== What is needed ==
For each entry below, copy the text exactly and leave out any picture.

• • • •

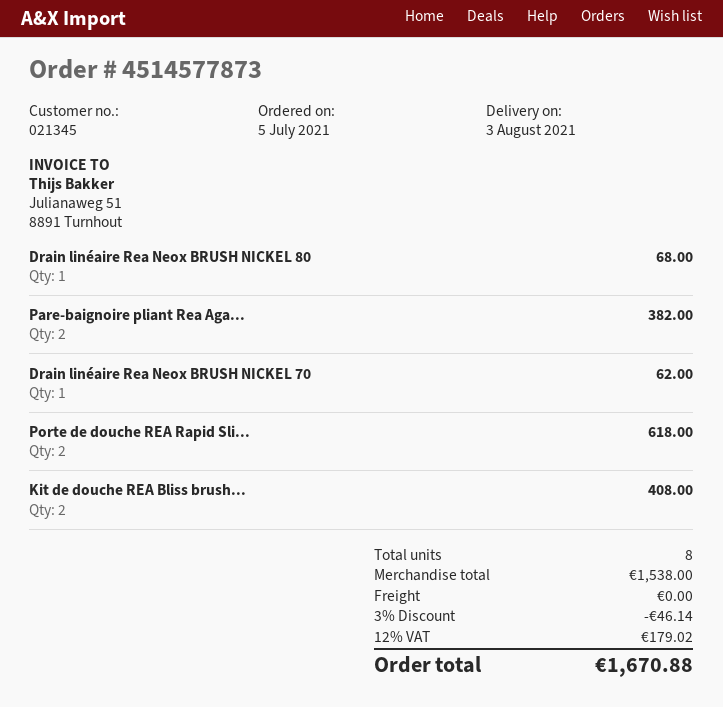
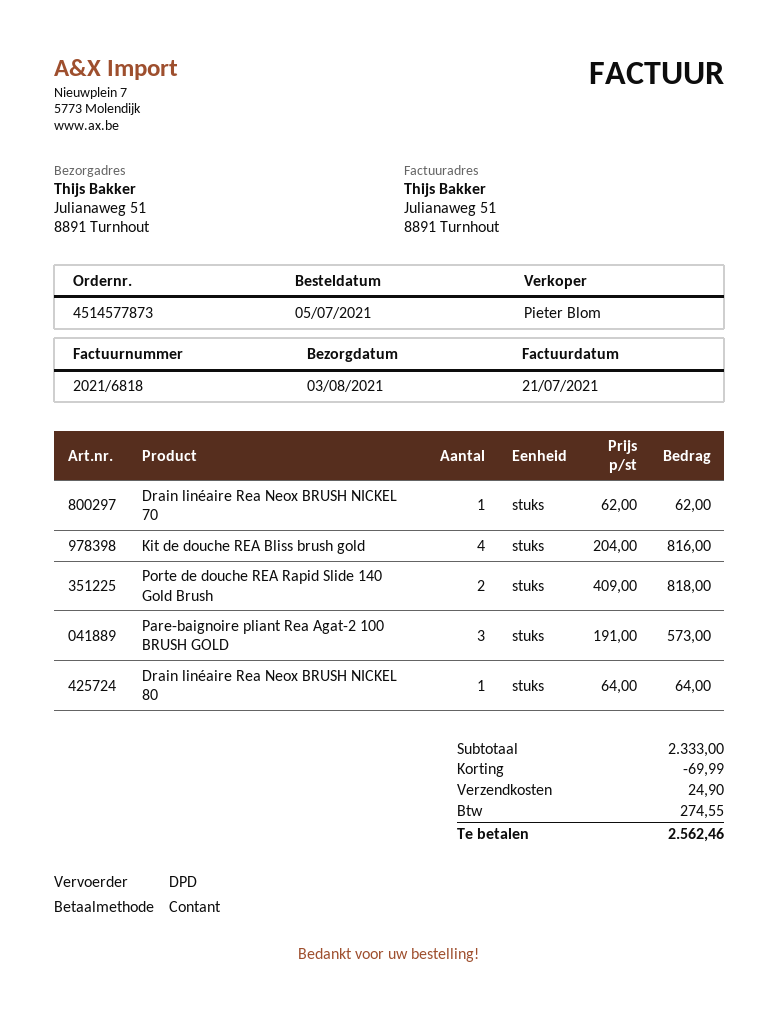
Drain linéaire Rea Neox BRUSH NICKEL 80: 1 for 68.00 -> 1 for 64.00
Pare-baignoire pliant Rea Aga...: 2 for 382.00 -> 3 for 573.00
Porte de douche REA Rapid Sli...: 2 for 618.00 -> 2 for 818.00
Kit de douche REA Bliss brush...: 2 for 408.00 -> 4 for 816.00
subtotal: 1538.00 -> 2333.00
discount: 46.14 -> 69.99
shipping: 0.00 -> 24.90
tax: 179.02 -> 274.55
total: 1670.88 -> 2562.46

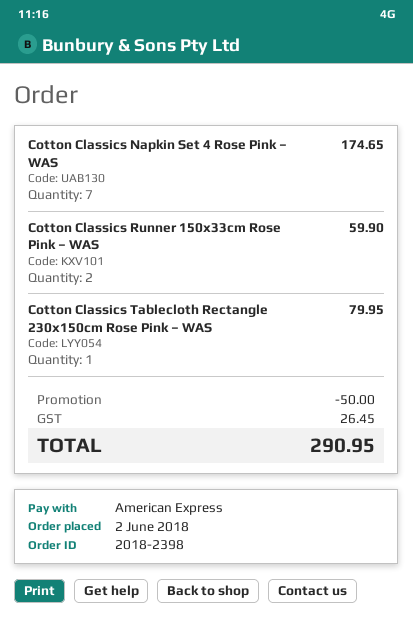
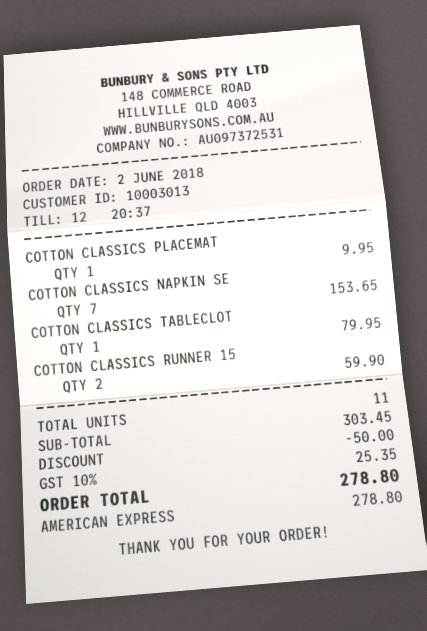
Cotton Classics Napkin Set 4 Rose Pink – WAS: 7 for 174.65 -> 7 for 153.65
COTTON CLASSICS PLACEMAT: none -> 1 for 9.95
tax: 26.45 -> 25.35
total: 290.95 -> 278.80

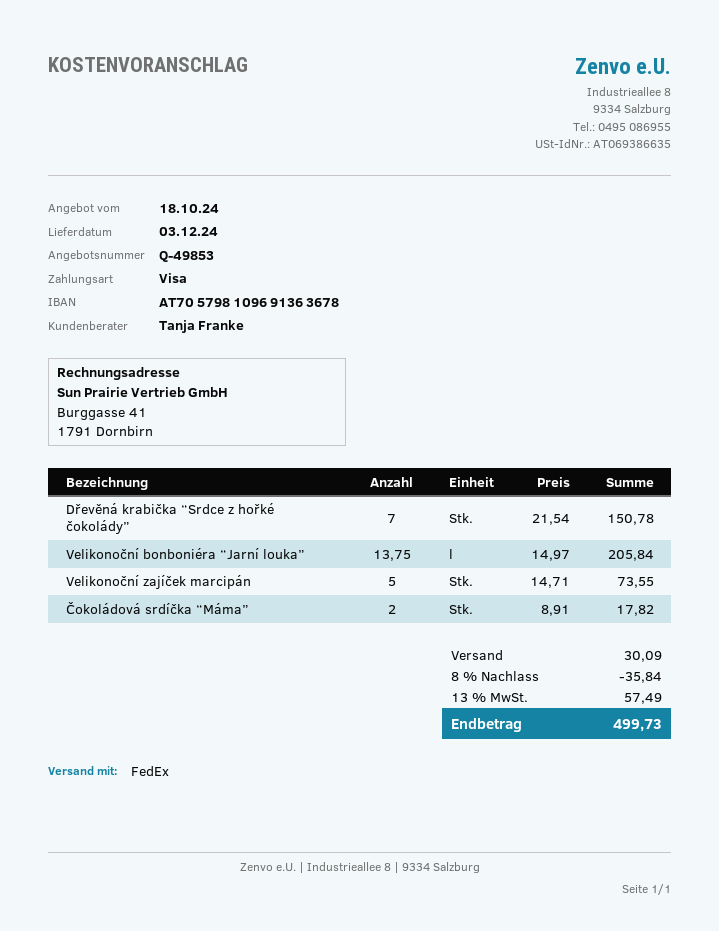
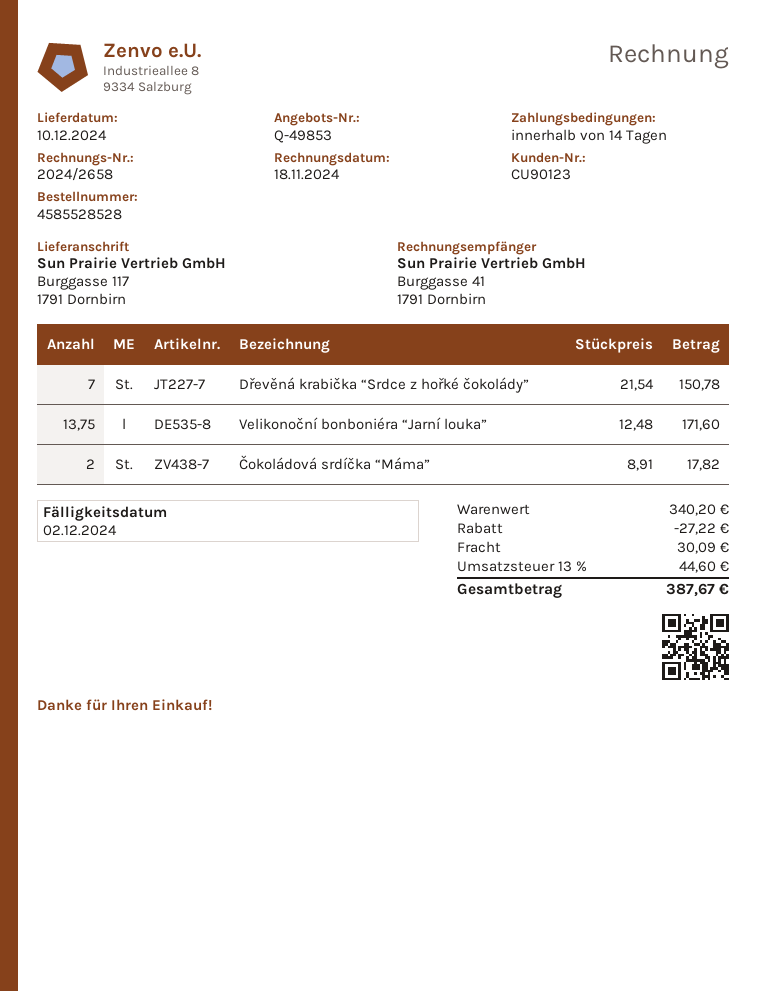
delivery date: 2024-12-03 -> 2024-12-10
Velikonoční bonboniéra “Jarní louka”: 13.75 x 14.97 = 205.84 -> 13.75 x 12.48 = 171.60
Velikonoční zajíček marcipán: 5 x 14.71 = 73.55 -> none
discount: 35.84 -> 27.22
tax: 13% = 57.49 -> 13% = 44.60
total: 499.73 -> 387.67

• • • •

== Exercise answer ==
Drain linéaire Rea Neox BRUSH NICKEL 80: 1 for 68.00 -> 1 for 64.00
Pare-baignoire pliant Rea Aga...: 2 for 382.00 -> 3 for 573.00
Porte de douche REA Rapid Sli...: 2 for 618.00 -> 2 for 818.00
Kit de douche REA Bliss brush...: 2 for 408.00 -> 4 for 816.00
subtotal: 1538.00 -> 2333.00
discount: 46.14 -> 69.99
shipping: 0.00 -> 24.90
tax: 179.02 -> 274.55
total: 1670.88 -> 2562.46

Cotton Classics Napkin Set 4 Rose Pink – WAS: 7 for 174.65 -> 7 for 153.65
COTTON CLASSICS PLACEMAT: none -> 1 for 9.95
tax: 26.45 -> 25.35
total: 290.95 -> 278.80

delivery date: 2024-12-03 -> 2024-12-10
Velikonoční bonboniéra “Jarní louka”: 13.75 x 14.97 = 205.84 -> 13.75 x 12.48 = 171.60
Velikonoční zajíček marcipán: 5 x 14.71 = 73.55 -> none
discount: 35.84 -> 27.22
tax: 13% = 57.49 -> 13% = 44.60
total: 499.73 -> 387.67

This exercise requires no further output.